Mostly empty USNS Comfort relaxes coronavirus screening to admit more patients

Elizabeth Howe
April 06, 2020 - 12:39 pm
USNS Comfort

DVIDS

After scathing reports of an almost entirely empty USNS Comfort docked in New York, the hospital ship has announced it will relax health screening measures to help clear the backlog of patients awaiting admittance — but New York's governor Andrew Cuomo has argued that that's not enough.

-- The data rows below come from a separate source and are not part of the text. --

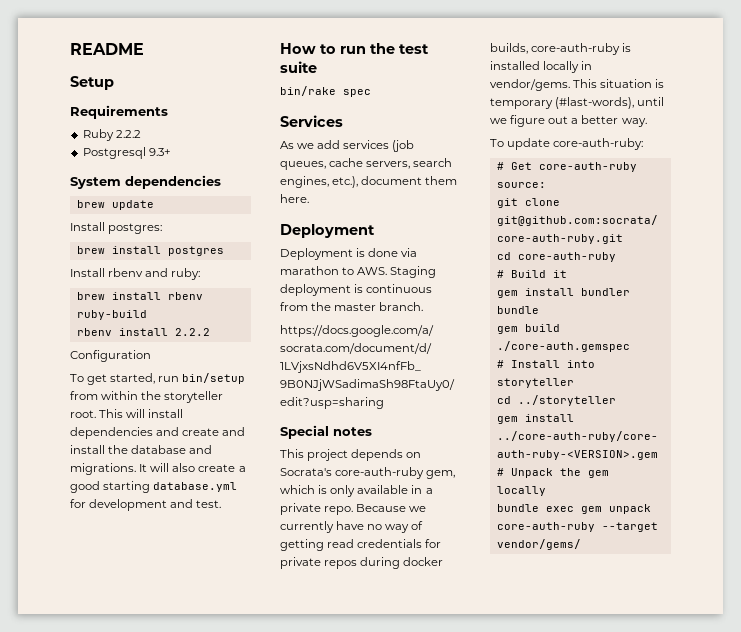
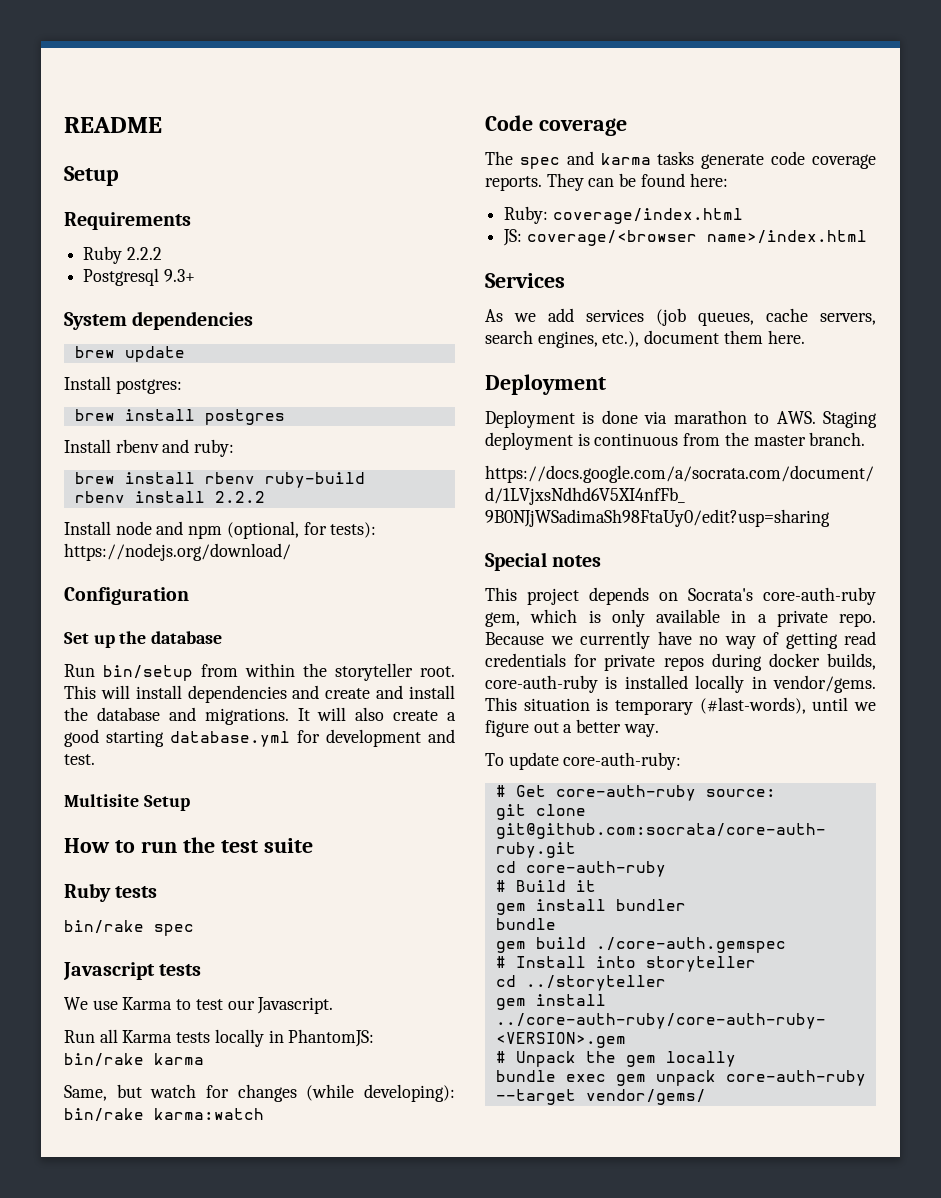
[70,350,151,362] [70,373,180,385] Configuration // To get started, run -> [64,521,377,539] [64,543,291,561] [64,587,189,605] [64,631,223,648] [64,664,95,677] Install node and npm (optional, for tests): https://nodejs.org/download/ // Configuration // Set up the database // Run
(222, 504) none -> [64,794,190,811] // Multisite Setup
(317, 67) none -> [64,883,158,902] // Ruby tests
(371, 93) none -> [63,962,202,980] [64,997,334,1014] [64,1029,375,1047] [64,1053,204,1067] [64,1084,455,1102] [64,1108,264,1122] [485,115,627,136] [485,151,876,169] [485,173,728,191] [504,206,743,224] [503,229,867,246] // Javascript tests // We use Karma to test our Javascript. // Run all Karma tests locally in PhantomJS: bin/rake karma // Same, but watch for changes (while developing): bin/rake karma:watch // Code coverage // The spec and karma tasks generate code coverage reports. They can be found here: // Ruby: coverage/index.html // JS: coverage/<browser name>/index.html

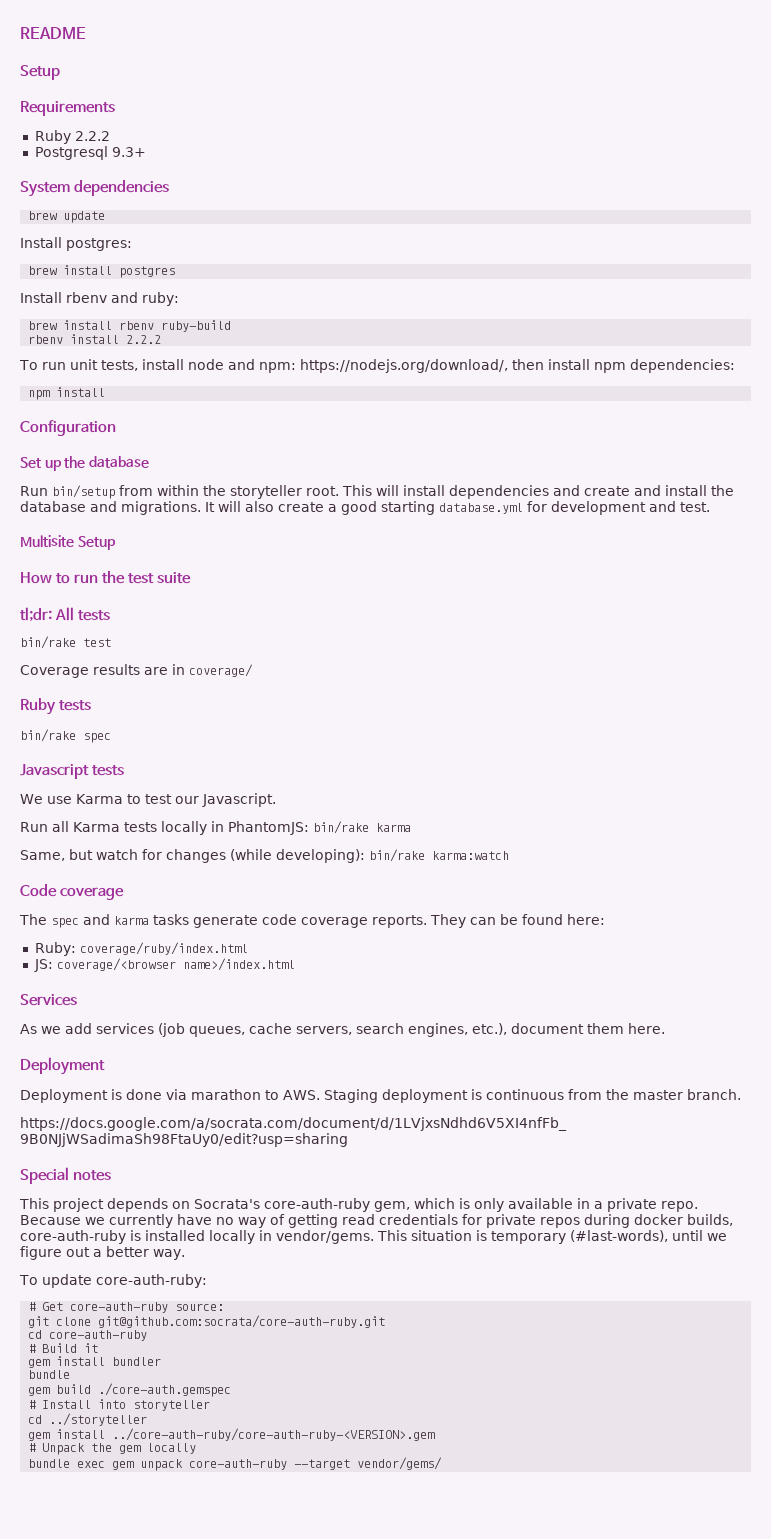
[64,521,377,539] [64,543,291,561] Install node and npm (optional, for tests): https://nodejs.org/download/ -> [19,359,735,373] [28,387,106,400] To run unit tests, install node and npm: https://nodejs.org/download/, then install npm dependencies: // npm install
(313, 845) none -> [20,607,110,621] [20,636,111,649] [20,664,253,678] // tl;dr: All tests // bin/rake test // Coverage results are in coverage/
[552,208,743,224] coverage/index.html -> [79,942,248,955] coverage/ruby/index.html

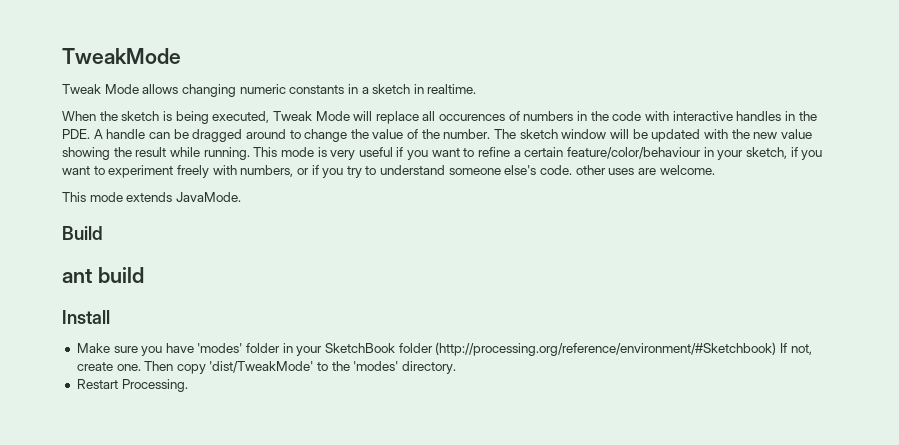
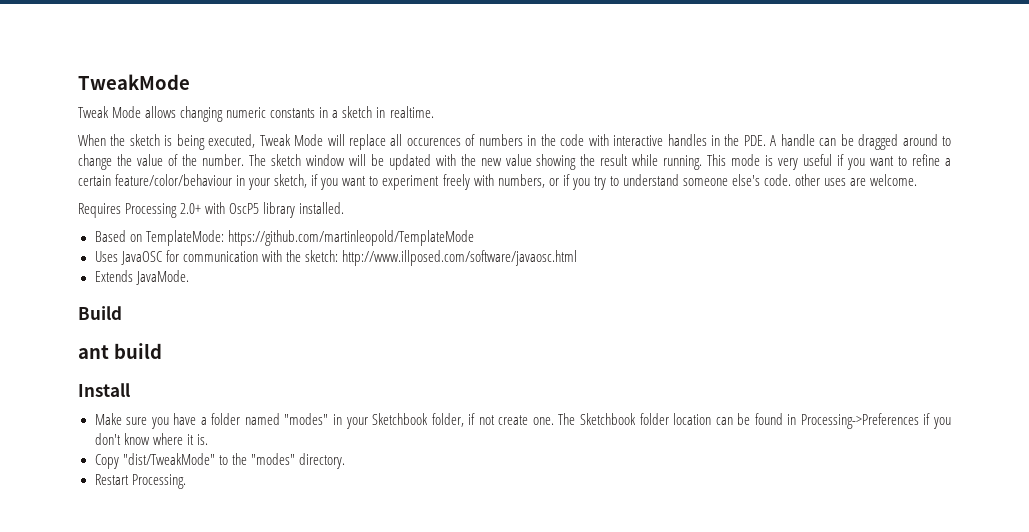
[62,192,173,202] This mode extends -> [78,202,345,218] [94,230,474,246] [94,250,577,266] [94,270,133,282] Requires Processing 2.0+ with OscP5 library installed. // Based on TemplateMode: https://github.com/martinleopold/TemplateMode // Uses JavaOSC for communication with the sketch: http://www.illposed.com/software/javaosc.html // Extends
[197,342,812,356] [76,361,314,374] 'modes' folder in your SketchBook folder (http://processing.org/reference/environment/#Sketchbook) If not, create one. Then copy 'dist/TweakMode' -> [200,413,951,429] [94,433,208,445] [94,453,215,469] a folder named "modes" in your Sketchbook folder, if not create one. The Sketchbook folder location can be found in Processing->Preferences if you don't know where it is. // Copy "dist/TweakMode"
[353,361,399,371] 'modes' -> [250,453,295,465] "modes"

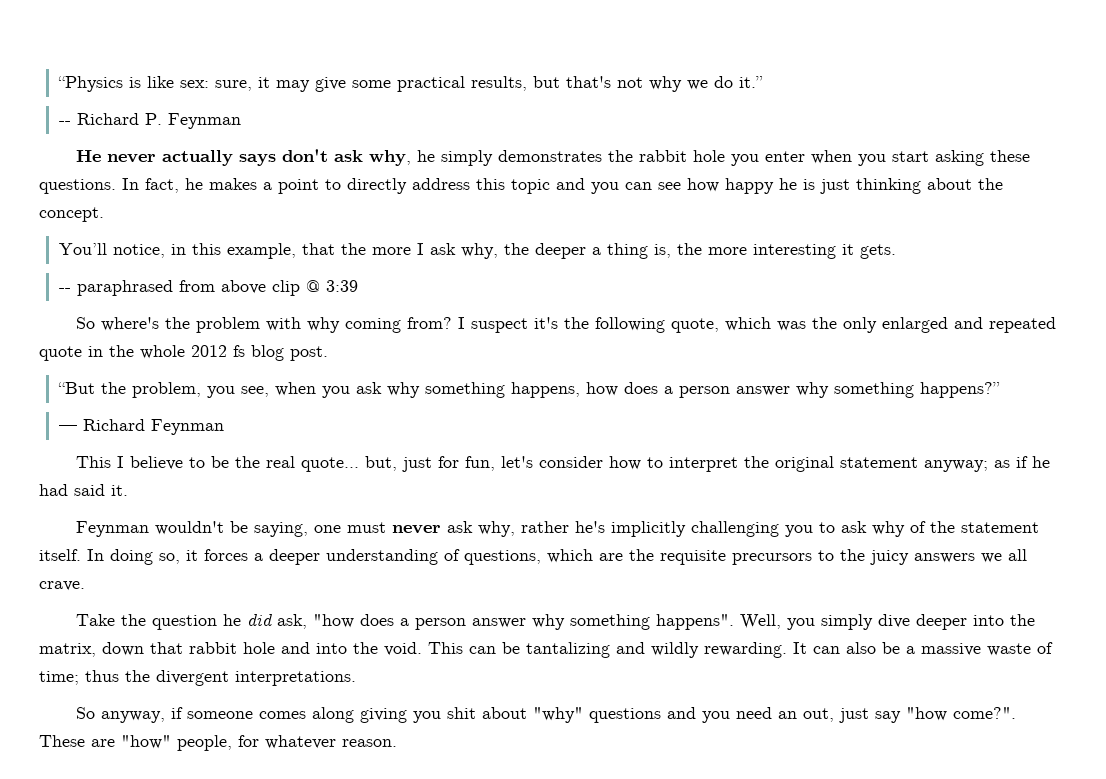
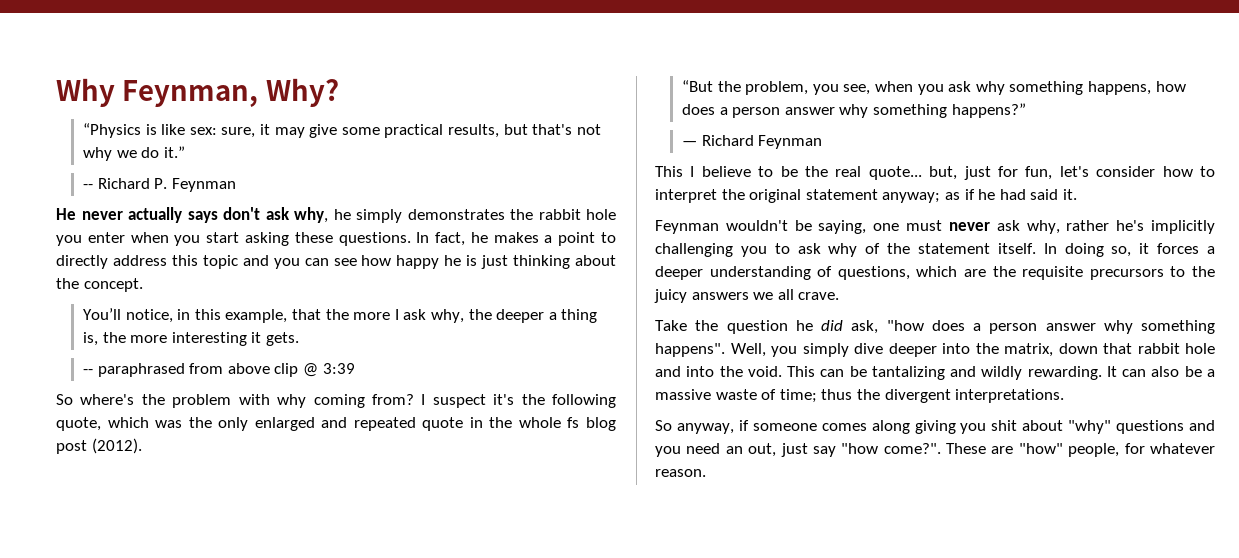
(57, 84) none -> [56,78,339,107] Why Feynman, Why? //
[191,345,227,357] 2012 -> (561, 422) none
[290,346,328,361] post. -> [56,438,142,454] post (2012).

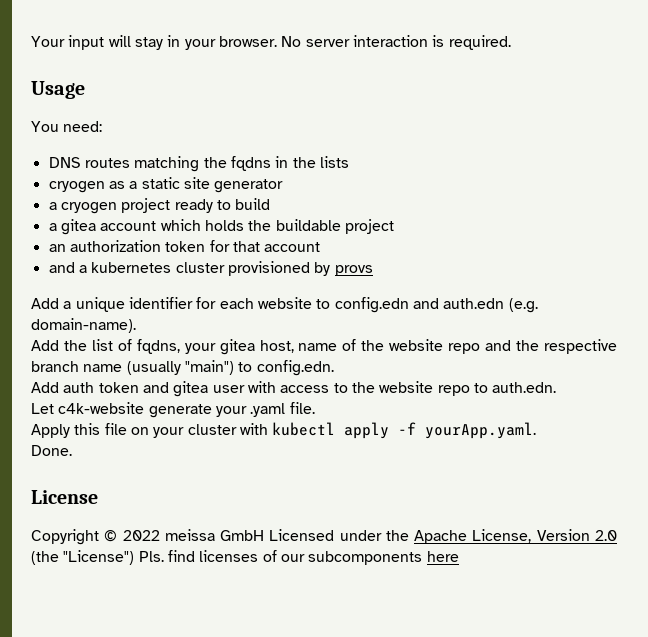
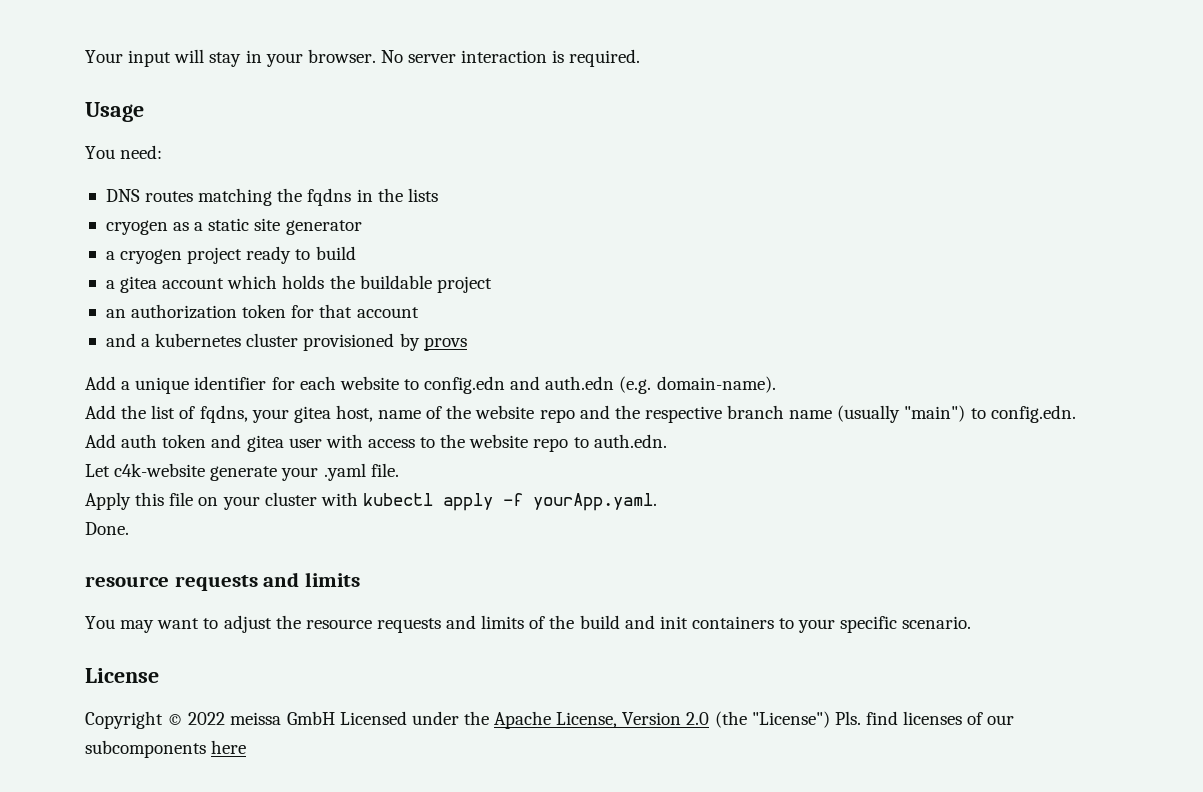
(72, 450) none -> [85,572,360,591] [85,615,972,633] // resource requests and limits // You may want to adjust the resource requests and limits of the build and init containers to your specific scenario.

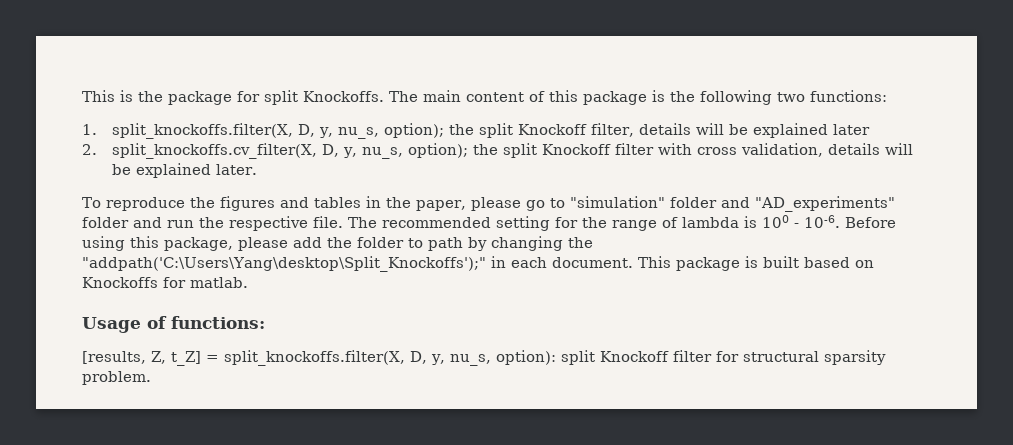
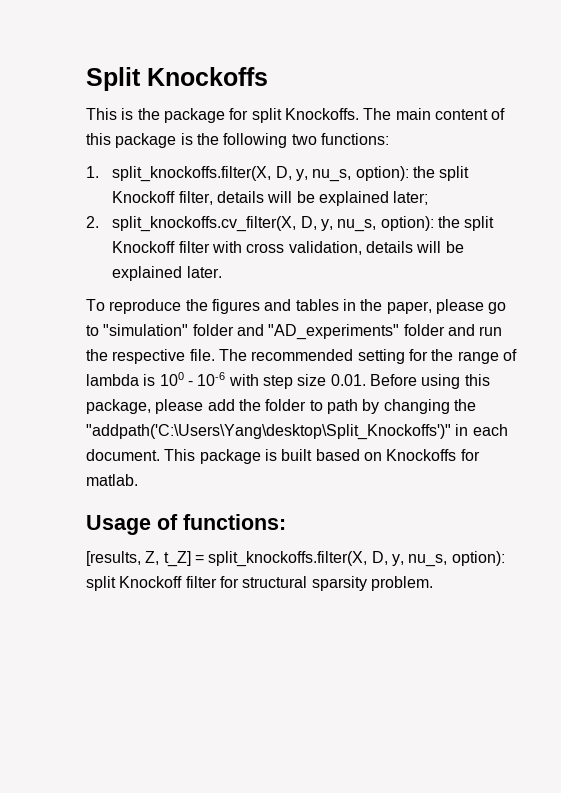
(82, 96) none -> [86,67,268,91] Split Knockoffs //
[383,123,444,138] option); -> [355,166,409,181] option):
[832,124,870,135] later -> [393,191,429,205] later;
[407,143,468,158] option); -> [380,216,434,231] option):
[804,215,840,228] 10-6. -> [197,372,366,389] 10-6 with step size 0.01.
[82,256,486,272] "addpath('C:\Users\Yang\desktop\Split_Knockoffs');" -> [86,424,451,440] "addpath('C:\Users\Yang\desktop\Split_Knockoffs')"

Providing Comfort and Mercy during the coronavirus outbreak

As of Friday morning, the USNS Comfort — which has 1,000 hospital beds on board — had admitted 20 patients, according to The New York Times

Part of the backlog is attributed to screening measures. The USNS Comfort was never meant to treat COVID-19 patients — rather it was sent to New York to offload COVID-19 negative patients from local hospitals, thus freeing up hospital beds for those being treated for the virus. But screening and testing patients to ensure they are COVID-19 negative before being allowed aboard the vessel is creating a backlog. 

"Screening for care on the USNS Comfort will be modified and will now occur pier-side in an effort to reduce the backlog at some of the nearby New York hospitals," a Department of Defense press release read. "The screening effort for the USNS Comfort will no longer require a negative test, but each patient will still be screened by temperature and a short questionnaire."

The same screening measures being implemented for USNS Comfort — temperature checks and health screening questionnaires — have been unsuccessful in preventing COVID-19 from penetrating other military operations such as basic training programs. Recruits from around the world traveling to basic training sites undergo multiple rounds of this type of screening. Still, every branch has now confirmed cases of COVID-19 among recruits. 

COVID-19 prevention efforts at basic trainings are failing

In the Marine Corps's case, recruits passed temperature checks and health screening questionnaires only to test positive for COVID-19 weeks later. 

"This assistance will further unburden the local hospital and ambulance systems in these areas, allowing them to focus on the more serious COVID-19 cases," the Department of Defense's release continues. "We will immediately implement this action and work with local officials in each area on the details of patient arrival."

Still, clearing the backlog is not enough according to Cuomo. Reports from CNN indicate that Cuomo will soon ask President Donald Trump to do away with screening measures completely and open the USNS Comfort to COVID-19 patients. 

Department of Defense senior officials have been adamant for weeks that the physical set-up and the technical training of its military facilities and personnel are not ideally suited to treat infectious diseases. 

As of Monday morning, the DoD had 2,528 confirmed COVID-19 cases across the force. This includes 1,435 active duty service members. According to data from Johns Hopkins, New York City currently accounts for roughly a third of the country's overall coronavirus-related death toll of 9,683.